[PROVIDED DATA Boundary: Start]

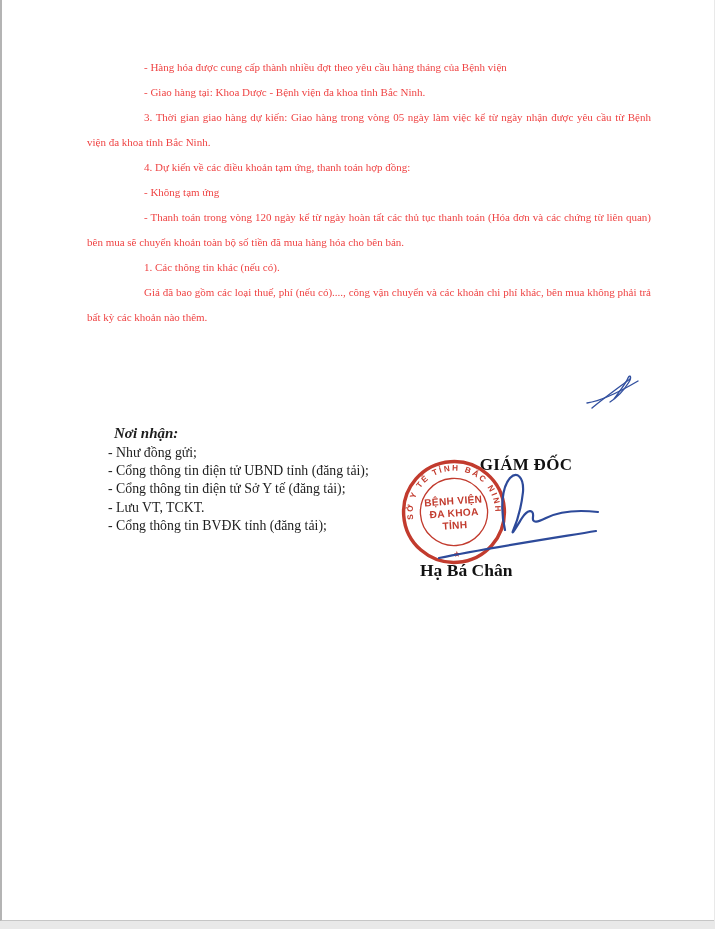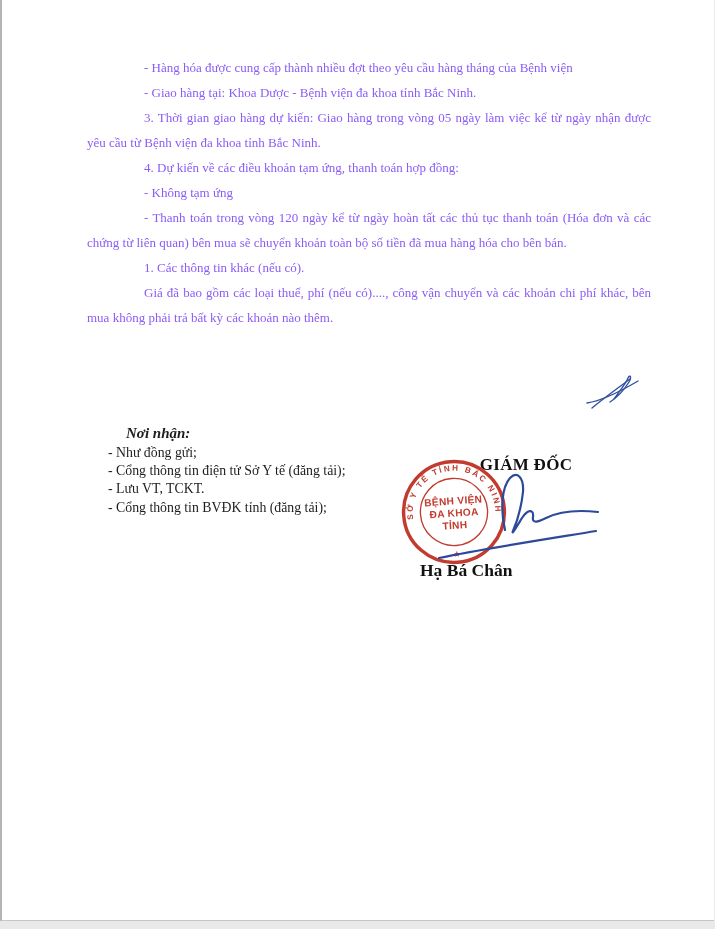--- a/index.html
+++ b/index.html
@@ -21,8 +21,8 @@
   .body-text {
     position: absolute;
     left: 85px; top: 55px; width: 564px;
-    color: #8b5cf6;
-    font-size: 13px;
+    color: #ef4444;
+    font-size: 11px;
     line-height: 25px;
     text-align: justify;
   }

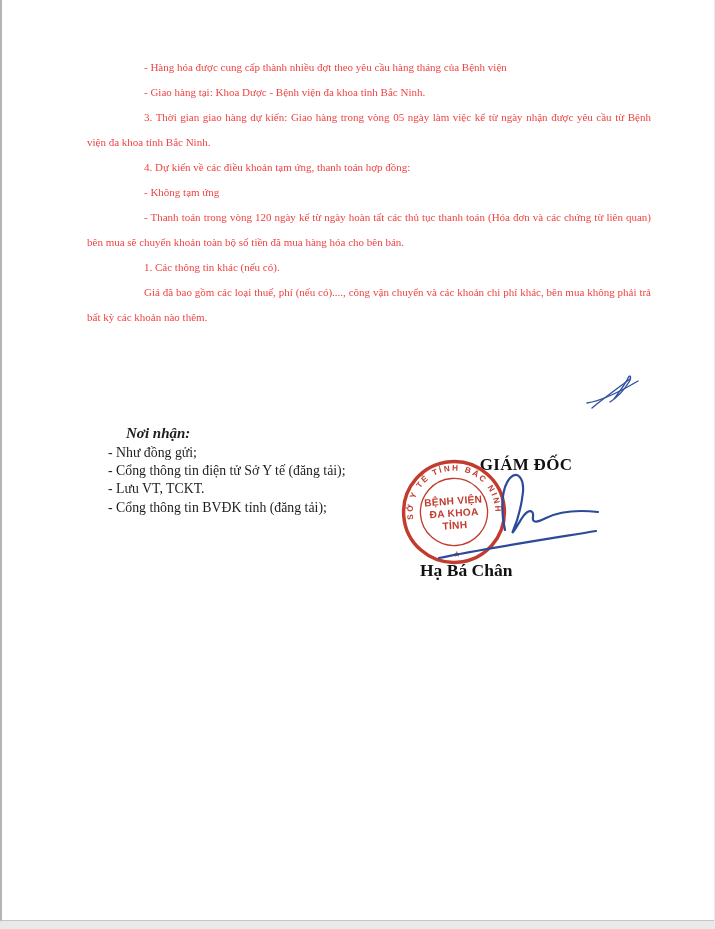--- a/index.html
+++ b/index.html
@@ -34,7 +34,7 @@
   }
   .recipients-heading {
     font-size: 15px; font-weight: bold; font-style: italic;
-    line-height: 19px; margin-left: 18px; margin-bottom: 1px;
+    line-height: 19px; margin-left: 6px; margin-bottom: 1px;
   }
   .recipients-item { font-size: 13.8px; line-height: 18.2px; }
   .sign-title {

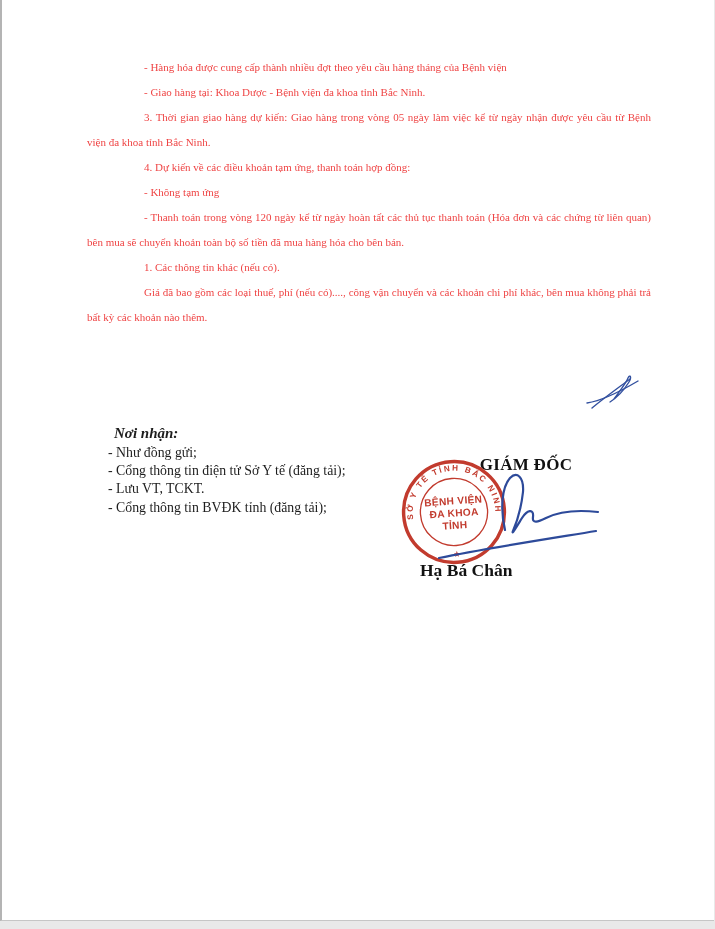--- a/index.html
+++ b/index.html
@@ -94,6 +94,7 @@
   <div class="recipients">
     <div class="recipients-heading">Nơi nhận:</div>
     <div class="recipients-item">- Như đồng gửi;</div>
+    <div class="recipients-item">- Cổng thông tin điện tử UBND tỉnh (đăng tải);</div>
     <div class="recipients-item">- Cổng thông tin điện tử Sở Y tế (đăng tải);</div>
     <div class="recipients-item">- Lưu VT, TCKT.</div>
     <div class="recipients-item">- Cổng thông tin BVĐK tỉnh (đăng tải);</div>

[PROVIDED DATA Boundary: End]

> WHAT YOU ARE ASKED TO DO
All lines of the material that contain the word "size" should be listed.

> RESPONSE TO THE TASK
-    font-size: 13px;
+    font-size: 11px;
     font-size: 15px; font-weight: bold; font-style: italic;
   .recipients-item { font-size: 13.8px; line-height: 18.2px; }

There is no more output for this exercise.